Wang Yuekui, president of BHP China

A1 I am pleased to see the Belt and Road Initiative has gathered steam since it was first conceived six years ago. The BRI has now shifted from concept to reality and made significant progress including a number of landmark early results. From the scale standpoint, the BRI has expanded from Asia and Europe to include more new participants in Africa, Latin America and the South Pacific. They are home to more than half the world's population and comprise around one third of the global economy.

A2 Underinvestment in infrastructure, shortage of funds, and obstacles to economic growth are common challenges faced by many countries. BHP believes that the BRI can revitalize the ancient trade corridor and achieve greater cross-border cooperation despite the protectionist forces that currently threaten the free flow of trade and investment, and the BRI has the potential to make a direct and indirect economic contribution, which will be a huge facilitator of trade connection and economic ties.

Although the BRI now encompasses policy cooperation on a wide range of fronts spanning education, tourism, healthcare, numerous other sectors and what professional diplomats call "people-to-people ties", at its core, the BRI is about infrastructure development. With its focus on infrastructure, the initiative is a model for not only developing countries, but also industrialized ones in Europe and North America, where aging infrastructure needs to be replaced. It also adapts to local, national or regional conditions and needs.

A3 BHP expects that investment projects along the BRI will drive significant demand for construction materials and equipment, leading to an increase in direct and indirect demand for steel. BRI projects could result in up to 150 million metric tons of incremental steel demand.

There are currently a dozen Chinese steel projects under construction or at the feasibility study stage in the BRI regions. These projects, once developed, will bring new employment and prosperity to local communities as well as new business opportunities to BHP as a leading steel raw materials supplier.

A4 I'd like to say that "one flaw cannot obscure the splendor of the jade". There's always room for improvement no matter what.

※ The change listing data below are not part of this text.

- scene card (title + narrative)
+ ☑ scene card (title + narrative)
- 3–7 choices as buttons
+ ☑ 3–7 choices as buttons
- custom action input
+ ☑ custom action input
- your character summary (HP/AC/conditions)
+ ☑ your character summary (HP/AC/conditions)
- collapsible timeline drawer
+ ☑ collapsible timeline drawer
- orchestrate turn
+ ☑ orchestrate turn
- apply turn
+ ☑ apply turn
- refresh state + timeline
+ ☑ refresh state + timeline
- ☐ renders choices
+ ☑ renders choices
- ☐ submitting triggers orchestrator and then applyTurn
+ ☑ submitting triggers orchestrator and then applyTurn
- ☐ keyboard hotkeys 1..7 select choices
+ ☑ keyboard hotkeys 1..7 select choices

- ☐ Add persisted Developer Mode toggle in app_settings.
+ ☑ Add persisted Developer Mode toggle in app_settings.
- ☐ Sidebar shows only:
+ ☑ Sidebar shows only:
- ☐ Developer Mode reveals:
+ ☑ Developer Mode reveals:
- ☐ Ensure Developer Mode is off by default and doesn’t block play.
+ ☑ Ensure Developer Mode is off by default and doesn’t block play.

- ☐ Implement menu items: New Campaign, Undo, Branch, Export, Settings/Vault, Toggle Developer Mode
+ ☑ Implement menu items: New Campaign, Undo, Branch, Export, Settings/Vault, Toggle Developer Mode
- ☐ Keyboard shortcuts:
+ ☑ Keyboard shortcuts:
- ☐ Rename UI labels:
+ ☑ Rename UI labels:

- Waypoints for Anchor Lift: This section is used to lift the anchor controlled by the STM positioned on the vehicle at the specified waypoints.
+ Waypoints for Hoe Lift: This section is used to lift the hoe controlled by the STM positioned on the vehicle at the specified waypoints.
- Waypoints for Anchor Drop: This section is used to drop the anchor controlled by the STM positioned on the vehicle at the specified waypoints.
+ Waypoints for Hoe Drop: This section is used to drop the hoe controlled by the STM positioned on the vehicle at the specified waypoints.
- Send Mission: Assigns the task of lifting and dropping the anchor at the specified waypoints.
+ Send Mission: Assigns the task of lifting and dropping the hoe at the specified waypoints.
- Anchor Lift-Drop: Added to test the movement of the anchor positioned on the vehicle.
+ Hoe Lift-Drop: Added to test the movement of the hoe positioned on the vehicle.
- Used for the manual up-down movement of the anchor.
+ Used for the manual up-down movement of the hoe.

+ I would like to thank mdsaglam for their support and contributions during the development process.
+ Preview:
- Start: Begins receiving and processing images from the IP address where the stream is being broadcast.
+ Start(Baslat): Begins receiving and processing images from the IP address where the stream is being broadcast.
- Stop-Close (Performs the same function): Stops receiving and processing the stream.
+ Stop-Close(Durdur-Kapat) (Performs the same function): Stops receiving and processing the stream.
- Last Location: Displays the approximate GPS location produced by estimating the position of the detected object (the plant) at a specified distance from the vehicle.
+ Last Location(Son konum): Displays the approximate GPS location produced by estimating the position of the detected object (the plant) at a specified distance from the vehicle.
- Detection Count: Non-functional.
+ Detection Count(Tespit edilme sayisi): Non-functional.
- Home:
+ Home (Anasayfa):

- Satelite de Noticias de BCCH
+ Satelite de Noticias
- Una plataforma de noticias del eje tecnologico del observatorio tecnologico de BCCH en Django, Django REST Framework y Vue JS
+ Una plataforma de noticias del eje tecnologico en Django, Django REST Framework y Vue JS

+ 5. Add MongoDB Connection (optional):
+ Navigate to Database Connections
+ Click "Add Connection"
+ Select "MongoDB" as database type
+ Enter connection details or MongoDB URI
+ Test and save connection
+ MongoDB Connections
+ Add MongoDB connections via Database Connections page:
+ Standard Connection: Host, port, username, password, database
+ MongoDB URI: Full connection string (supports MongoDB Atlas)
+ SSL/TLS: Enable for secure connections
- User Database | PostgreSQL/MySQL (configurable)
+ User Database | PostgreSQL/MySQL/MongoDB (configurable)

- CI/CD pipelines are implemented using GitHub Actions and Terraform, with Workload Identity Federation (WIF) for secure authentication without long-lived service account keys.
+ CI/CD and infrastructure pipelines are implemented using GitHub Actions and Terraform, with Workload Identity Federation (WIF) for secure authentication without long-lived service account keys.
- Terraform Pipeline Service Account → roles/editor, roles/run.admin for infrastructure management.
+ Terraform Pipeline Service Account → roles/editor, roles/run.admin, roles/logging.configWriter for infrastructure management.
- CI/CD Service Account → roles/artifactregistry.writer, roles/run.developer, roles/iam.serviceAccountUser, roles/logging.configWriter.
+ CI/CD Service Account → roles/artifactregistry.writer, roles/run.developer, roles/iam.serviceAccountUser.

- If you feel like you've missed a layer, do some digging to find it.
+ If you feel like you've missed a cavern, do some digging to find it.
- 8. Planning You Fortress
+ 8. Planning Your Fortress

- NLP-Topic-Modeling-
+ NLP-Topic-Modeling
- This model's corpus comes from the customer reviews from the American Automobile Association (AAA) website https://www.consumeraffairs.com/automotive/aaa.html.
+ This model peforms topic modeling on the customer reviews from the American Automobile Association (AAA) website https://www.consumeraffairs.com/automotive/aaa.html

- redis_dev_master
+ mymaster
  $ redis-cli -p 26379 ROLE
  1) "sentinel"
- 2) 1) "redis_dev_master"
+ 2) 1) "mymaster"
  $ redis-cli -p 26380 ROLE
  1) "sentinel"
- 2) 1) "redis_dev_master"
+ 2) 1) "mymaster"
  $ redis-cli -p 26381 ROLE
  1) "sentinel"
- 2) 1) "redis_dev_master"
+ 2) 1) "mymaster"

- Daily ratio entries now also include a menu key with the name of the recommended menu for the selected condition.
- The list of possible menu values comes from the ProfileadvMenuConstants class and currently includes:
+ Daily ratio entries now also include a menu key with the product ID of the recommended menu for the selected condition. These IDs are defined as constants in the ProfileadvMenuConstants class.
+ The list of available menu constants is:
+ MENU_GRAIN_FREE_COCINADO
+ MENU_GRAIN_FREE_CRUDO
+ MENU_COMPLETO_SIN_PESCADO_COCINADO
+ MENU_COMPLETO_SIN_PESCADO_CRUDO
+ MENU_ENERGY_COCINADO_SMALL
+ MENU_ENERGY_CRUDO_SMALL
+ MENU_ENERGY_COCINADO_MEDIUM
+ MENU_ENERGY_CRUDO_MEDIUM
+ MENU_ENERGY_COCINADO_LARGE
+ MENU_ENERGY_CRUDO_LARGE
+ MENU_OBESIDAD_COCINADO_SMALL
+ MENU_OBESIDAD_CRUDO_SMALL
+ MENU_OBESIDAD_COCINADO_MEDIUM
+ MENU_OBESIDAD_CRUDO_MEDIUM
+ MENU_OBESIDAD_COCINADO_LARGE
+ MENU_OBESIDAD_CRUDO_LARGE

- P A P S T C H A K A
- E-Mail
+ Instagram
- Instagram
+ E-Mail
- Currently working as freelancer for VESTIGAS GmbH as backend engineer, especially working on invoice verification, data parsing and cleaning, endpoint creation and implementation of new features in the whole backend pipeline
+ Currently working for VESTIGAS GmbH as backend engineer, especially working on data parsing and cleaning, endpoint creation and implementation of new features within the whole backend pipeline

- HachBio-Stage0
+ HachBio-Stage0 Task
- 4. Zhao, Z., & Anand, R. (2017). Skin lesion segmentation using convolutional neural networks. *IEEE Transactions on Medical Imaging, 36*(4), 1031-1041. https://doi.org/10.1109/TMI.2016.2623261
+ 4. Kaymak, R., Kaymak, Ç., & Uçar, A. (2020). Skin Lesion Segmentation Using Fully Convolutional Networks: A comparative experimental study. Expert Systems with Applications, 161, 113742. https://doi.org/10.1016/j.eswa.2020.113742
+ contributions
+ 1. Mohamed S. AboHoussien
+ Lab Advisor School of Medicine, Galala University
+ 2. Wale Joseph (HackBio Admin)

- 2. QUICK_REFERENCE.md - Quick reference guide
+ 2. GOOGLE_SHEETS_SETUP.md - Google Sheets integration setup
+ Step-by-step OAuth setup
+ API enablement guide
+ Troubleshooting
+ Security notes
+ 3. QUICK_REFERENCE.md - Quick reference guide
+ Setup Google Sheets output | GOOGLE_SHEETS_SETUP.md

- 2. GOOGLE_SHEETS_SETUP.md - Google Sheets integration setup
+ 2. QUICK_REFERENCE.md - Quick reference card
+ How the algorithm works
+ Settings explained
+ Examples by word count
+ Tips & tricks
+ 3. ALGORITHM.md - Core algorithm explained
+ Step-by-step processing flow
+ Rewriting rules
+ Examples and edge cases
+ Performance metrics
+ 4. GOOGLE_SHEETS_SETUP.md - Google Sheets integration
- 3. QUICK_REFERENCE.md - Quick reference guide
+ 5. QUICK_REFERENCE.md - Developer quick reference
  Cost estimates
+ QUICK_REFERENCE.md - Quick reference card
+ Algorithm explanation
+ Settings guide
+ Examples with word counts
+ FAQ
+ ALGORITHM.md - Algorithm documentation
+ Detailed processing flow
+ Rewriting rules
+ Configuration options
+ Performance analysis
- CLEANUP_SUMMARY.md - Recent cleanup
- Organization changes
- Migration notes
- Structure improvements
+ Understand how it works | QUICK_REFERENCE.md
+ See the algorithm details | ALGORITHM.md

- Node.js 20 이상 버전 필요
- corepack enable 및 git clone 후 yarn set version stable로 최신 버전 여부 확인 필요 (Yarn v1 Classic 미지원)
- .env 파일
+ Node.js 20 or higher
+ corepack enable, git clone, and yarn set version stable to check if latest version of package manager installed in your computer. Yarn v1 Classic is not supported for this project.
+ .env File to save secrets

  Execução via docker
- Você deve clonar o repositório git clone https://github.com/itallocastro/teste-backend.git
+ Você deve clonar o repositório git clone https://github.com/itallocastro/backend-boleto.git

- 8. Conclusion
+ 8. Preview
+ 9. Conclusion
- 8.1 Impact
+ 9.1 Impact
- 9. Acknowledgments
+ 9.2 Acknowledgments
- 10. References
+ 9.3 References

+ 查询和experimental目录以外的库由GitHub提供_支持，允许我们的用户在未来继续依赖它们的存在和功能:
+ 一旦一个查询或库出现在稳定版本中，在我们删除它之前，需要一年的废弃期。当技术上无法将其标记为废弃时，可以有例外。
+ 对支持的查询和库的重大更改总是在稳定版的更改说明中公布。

For a large and complex project like the BRI, there are potential challenges as well, such us project governance, loan defaults, debt issues and environmental conservation.

While lots of these arguments have their valid points, they should not be reasons to reject China, as the second-largest economy in the world now, from providing public goods like the BRI. Rather, as our group CEO Andrew Mackenzie said in March while joining the China Development Forum 2019, we should downplay some of the geopolitical issues associated with this initiative, raise the economic importance of this agenda, and work together to make a more inclusive and brighter future for mankind.